BENNINGTON -- Jay Zwynenburg, is about as rooted in one town as any person can be. Plenty of businesses boast a long and storied history, but Jay’s Art Shop and Frame Gallery in downtown Bennington stands out. It is at once classic and modern without compromising either.
"We always seem to be making changes," Zwynenburg said. "Everybody in this business and industry knows you can’t keep doing the same thing year after year."
The store updates seasonally to replace products. As of now the Christmas fare has gone on the 50 percent off shelf to make room for Valentine’s Day and Easter things. Zwynenburg will often go to arts shows all over the country to find new products to carry in his store.
With that said, one can’t shake the classic small town vibe that the store gives off.
"We try to keep the same customer service, greeting people, acknowledging their presence and practice good customer relations," Zwynenburg said.
Jay’s puts a special focus on being a member of the community and providing arts supplies to customers for their entire lives.
"We’ve had some customers that go back to the late ‘70s Š and the nice thing about being a smaller store in a nice hometown like Bennington we’ve not only handled their grandparents, their parents and now we have another generation. In some cases we have two and in some cases, rare cases, we have three generations shop at our store Š We have customers that come in and say ‘I was just a little kid when I first came in here.’"
Gesturing to a wall of brightly colored art supplies many of which prominently featured the words "non-toxic," Zwynenburg, said "This is for our future customers; we’re always bringing them up. It’s like the minor leagues, the farm leagues; we’ve got to have them coming up."
"I’ve always wanted to own my own building," Zwynenburg said.
He and his wife Joan moved the business from Main Street to 115 South St. in 1981. The pair has worked to make sure that the building, which is on the National Register of Historic Places, is maintained. Jay pointed to the bannisters leading to the upstairs art gallery, which were installed in 1860 and are sturdy and usable to this day.
Jay’s boasts a reputation as the largest arts supply store in Vermont, which attracts business from all over the region.
"A lot of people do come in and say ‘when we’re passing through we always make a point to come to your store,’" Zwynenburg said.
One couple, Mari and Richard Cherry, had come to Jay’s to get their wedding Ketubah, a traditional Jewish wedding contract often preserved as a memento.
Zwynenburg pointed out all of the details of the finished framed Ketubah, including a certification of the quality of the glass.
"When you celebrate your wedding anniversary you can look at it and it will be the same color," Zwyenburg said.
Mari Cherry, who has been coming to Jay’s since moving to the area eight years ago recommended the business for its variety and fun atmosphere.
Toward the back of the shop there is an unassuming door adorned with a cross-stitch informing guests that the Wizard is at work. The wizard is the chief framer at Jay’s, the name taken from the machine that helps design each of the framing jobs.
Eight years ago, Zwynenburg gave up the title of Wizard to Ron Kuust, a bespectacled man in casual attire, whose shirt pocket drooped with the weight of several pens and markers sitting there for easy access.
The process itself involves Zwynenburg working directly with clients on the main floor to pick out a type of frame from a selection and plan out how they would like the finished piece to look. From there the design moves to a secondary computer downstairs in the workshop attached to the Wizard machine. There all the fine details are hammered out and the actual framing goes to Kuust, who has been framing since 1971.

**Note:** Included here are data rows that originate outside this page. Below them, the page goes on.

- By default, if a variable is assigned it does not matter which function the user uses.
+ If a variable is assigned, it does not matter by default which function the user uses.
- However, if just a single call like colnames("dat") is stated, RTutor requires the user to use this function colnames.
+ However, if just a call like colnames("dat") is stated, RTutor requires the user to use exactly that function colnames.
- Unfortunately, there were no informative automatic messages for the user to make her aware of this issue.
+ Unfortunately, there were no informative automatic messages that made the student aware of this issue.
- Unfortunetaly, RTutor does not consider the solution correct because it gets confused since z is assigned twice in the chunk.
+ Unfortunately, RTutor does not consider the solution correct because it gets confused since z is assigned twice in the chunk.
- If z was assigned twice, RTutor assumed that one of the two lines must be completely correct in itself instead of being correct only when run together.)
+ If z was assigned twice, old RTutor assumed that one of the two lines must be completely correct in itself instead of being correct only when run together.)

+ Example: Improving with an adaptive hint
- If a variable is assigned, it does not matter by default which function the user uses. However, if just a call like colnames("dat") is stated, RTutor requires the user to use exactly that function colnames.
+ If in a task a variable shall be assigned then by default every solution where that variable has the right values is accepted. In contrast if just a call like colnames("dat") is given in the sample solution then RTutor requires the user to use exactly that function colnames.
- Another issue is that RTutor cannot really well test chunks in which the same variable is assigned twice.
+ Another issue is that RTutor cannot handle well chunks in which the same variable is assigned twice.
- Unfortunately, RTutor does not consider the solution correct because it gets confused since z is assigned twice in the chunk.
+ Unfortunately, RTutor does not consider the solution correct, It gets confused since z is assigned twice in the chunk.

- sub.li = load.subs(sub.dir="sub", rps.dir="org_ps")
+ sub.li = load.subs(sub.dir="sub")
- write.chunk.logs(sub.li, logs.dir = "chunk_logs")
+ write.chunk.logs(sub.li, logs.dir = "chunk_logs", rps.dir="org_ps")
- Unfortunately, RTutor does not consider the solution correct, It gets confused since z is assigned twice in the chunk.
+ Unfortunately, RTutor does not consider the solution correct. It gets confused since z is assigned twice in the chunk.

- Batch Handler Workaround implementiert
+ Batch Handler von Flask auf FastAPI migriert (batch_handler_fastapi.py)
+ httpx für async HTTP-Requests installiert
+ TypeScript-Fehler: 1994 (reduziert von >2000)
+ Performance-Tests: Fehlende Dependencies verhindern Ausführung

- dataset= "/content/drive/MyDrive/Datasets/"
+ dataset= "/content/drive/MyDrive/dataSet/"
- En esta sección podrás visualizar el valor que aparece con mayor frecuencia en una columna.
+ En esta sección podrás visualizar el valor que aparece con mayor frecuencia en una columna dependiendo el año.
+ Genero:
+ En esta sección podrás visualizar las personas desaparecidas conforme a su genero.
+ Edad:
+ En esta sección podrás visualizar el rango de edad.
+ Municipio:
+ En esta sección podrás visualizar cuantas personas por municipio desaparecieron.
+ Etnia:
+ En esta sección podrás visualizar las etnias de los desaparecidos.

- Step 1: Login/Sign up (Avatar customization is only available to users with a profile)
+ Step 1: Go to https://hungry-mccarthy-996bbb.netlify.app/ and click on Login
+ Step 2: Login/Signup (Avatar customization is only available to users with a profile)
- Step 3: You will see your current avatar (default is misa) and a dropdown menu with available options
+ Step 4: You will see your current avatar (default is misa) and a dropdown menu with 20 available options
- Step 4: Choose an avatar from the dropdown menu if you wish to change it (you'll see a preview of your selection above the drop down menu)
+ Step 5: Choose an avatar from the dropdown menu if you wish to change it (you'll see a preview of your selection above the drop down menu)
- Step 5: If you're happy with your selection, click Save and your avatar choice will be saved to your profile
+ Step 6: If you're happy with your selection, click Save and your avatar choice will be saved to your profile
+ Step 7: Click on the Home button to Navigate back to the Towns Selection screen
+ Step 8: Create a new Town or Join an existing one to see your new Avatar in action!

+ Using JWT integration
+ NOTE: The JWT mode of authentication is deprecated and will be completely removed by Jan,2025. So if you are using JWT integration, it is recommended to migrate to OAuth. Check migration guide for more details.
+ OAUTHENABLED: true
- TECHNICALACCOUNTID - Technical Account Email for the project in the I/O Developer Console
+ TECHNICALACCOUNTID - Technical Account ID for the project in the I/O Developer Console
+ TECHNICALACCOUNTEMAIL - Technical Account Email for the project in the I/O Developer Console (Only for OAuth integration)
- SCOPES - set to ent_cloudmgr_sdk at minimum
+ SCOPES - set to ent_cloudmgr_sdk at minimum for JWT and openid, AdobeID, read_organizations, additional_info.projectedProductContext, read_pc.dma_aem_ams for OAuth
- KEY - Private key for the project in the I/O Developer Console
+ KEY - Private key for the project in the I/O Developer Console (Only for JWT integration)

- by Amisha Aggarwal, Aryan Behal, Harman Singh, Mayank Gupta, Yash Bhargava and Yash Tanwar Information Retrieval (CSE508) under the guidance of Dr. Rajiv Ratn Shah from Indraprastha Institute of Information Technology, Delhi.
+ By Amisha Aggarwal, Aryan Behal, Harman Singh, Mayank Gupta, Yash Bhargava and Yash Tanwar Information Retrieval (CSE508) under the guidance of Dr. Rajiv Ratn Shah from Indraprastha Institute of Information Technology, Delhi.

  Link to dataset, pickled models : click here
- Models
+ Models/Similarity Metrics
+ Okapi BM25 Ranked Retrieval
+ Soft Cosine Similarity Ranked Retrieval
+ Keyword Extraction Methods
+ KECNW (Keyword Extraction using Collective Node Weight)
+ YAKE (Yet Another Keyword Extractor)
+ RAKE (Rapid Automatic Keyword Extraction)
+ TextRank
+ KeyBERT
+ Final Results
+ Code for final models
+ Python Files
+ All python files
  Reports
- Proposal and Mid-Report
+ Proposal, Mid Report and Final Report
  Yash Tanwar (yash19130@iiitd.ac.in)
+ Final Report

Just as the shop upstairs needs to be updated as new and better supplies come out, so does the workshop downstairs. One change is the addition of acid-free paper to prevent yellowing. Another big change is the type of glass: what might appear as a small difference between the amount of UV rays blocked by newer types of glass, in this case a change from 97 percent blocking to 99 percent, is actually huge considering the framing process expects to protect the paintings and photos for all time. A two percent reduction over the course of decades can be the difference between severely faded and barely faded.
"Once it fades we can’t reverse it but we can prevent it from fading further," Zwynenburg, said.